Dataset items
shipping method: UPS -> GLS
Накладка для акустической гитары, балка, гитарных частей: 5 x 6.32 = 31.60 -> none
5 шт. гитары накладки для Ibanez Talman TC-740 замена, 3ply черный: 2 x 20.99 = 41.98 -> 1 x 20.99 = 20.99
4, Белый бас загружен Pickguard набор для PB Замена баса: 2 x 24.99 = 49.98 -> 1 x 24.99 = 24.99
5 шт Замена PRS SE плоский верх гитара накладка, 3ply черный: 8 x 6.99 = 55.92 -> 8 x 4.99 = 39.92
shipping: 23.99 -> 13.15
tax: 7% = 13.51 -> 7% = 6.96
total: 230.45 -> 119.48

* * *

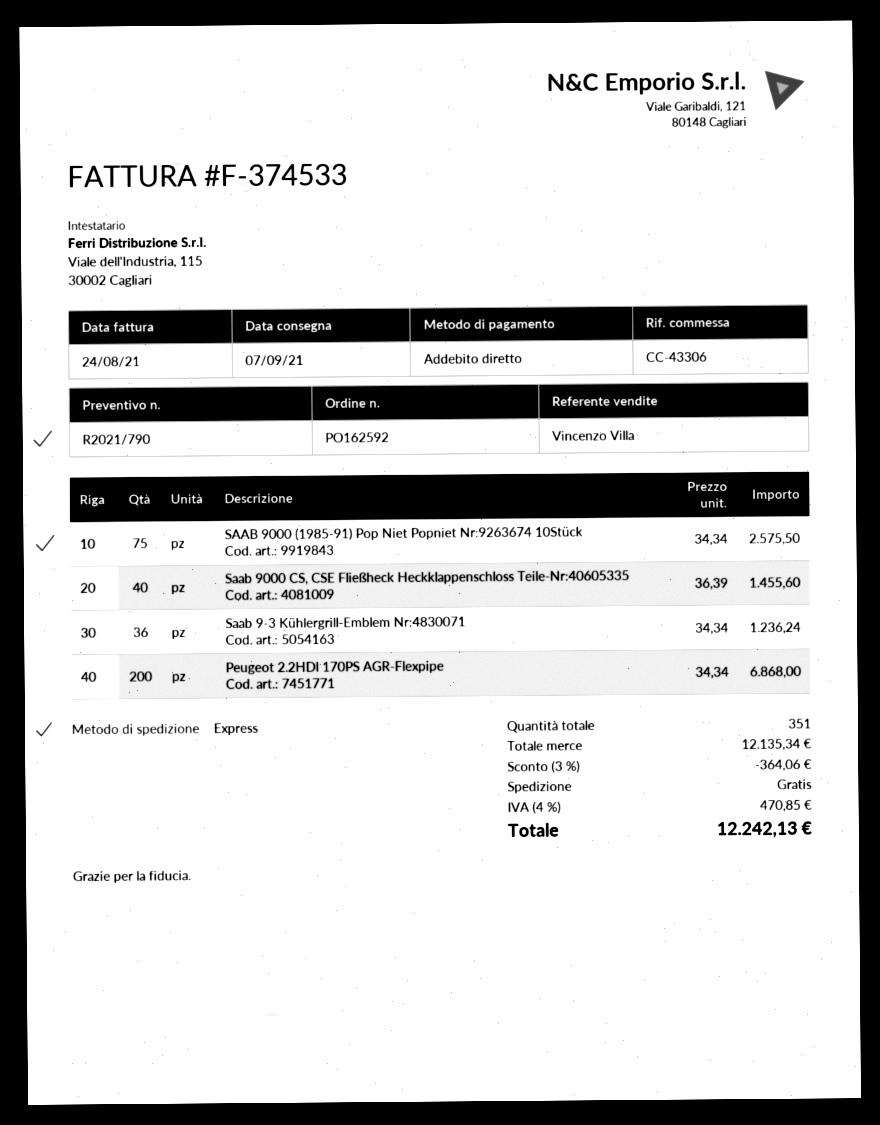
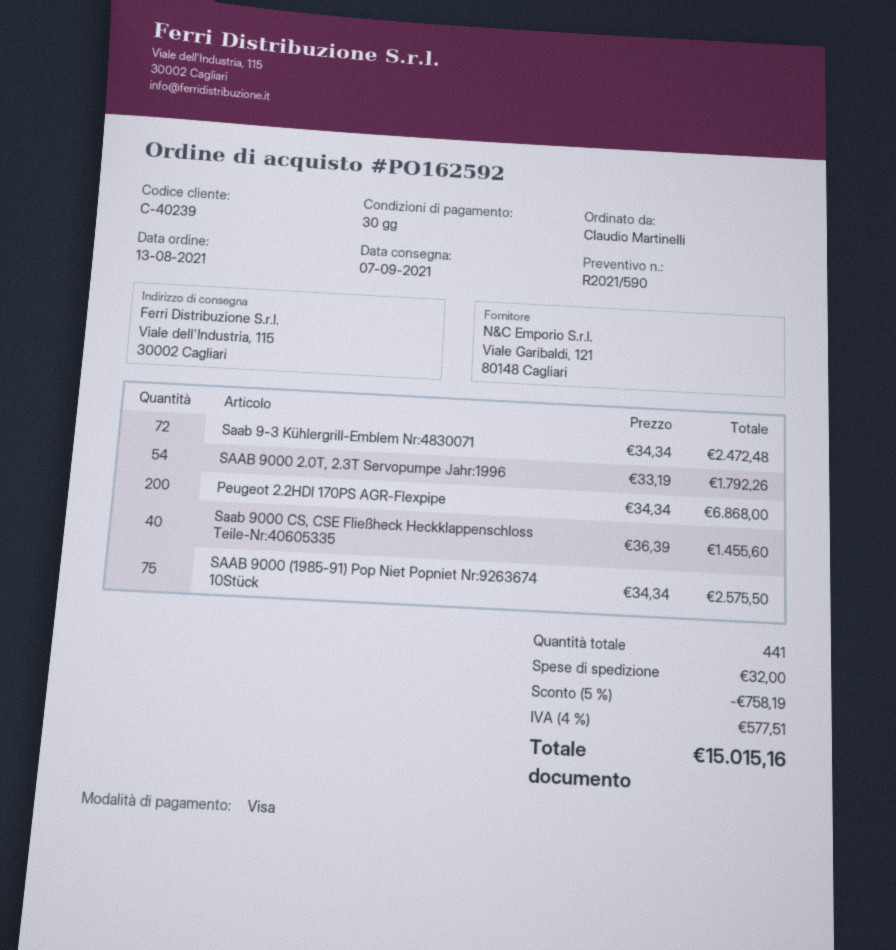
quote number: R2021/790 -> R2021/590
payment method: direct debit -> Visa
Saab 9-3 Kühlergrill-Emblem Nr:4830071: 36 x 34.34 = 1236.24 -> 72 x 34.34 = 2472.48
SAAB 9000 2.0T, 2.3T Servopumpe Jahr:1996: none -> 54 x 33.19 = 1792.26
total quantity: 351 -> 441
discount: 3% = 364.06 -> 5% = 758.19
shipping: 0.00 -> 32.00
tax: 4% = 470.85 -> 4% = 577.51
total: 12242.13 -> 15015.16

** Exercise objective **
Only one stretch of the records above is wanted: the lines between the one holding "total quantity: 351 -> 441" and the one holding "total: 12242.13 -> 15015.16", inclusive, reproduced exactly.

** Result of the exercise **
total quantity: 351 -> 441
discount: 3% = 364.06 -> 5% = 758.19
shipping: 0.00 -> 32.00
tax: 4% = 470.85 -> 4% = 577.51
total: 12242.13 -> 15015.16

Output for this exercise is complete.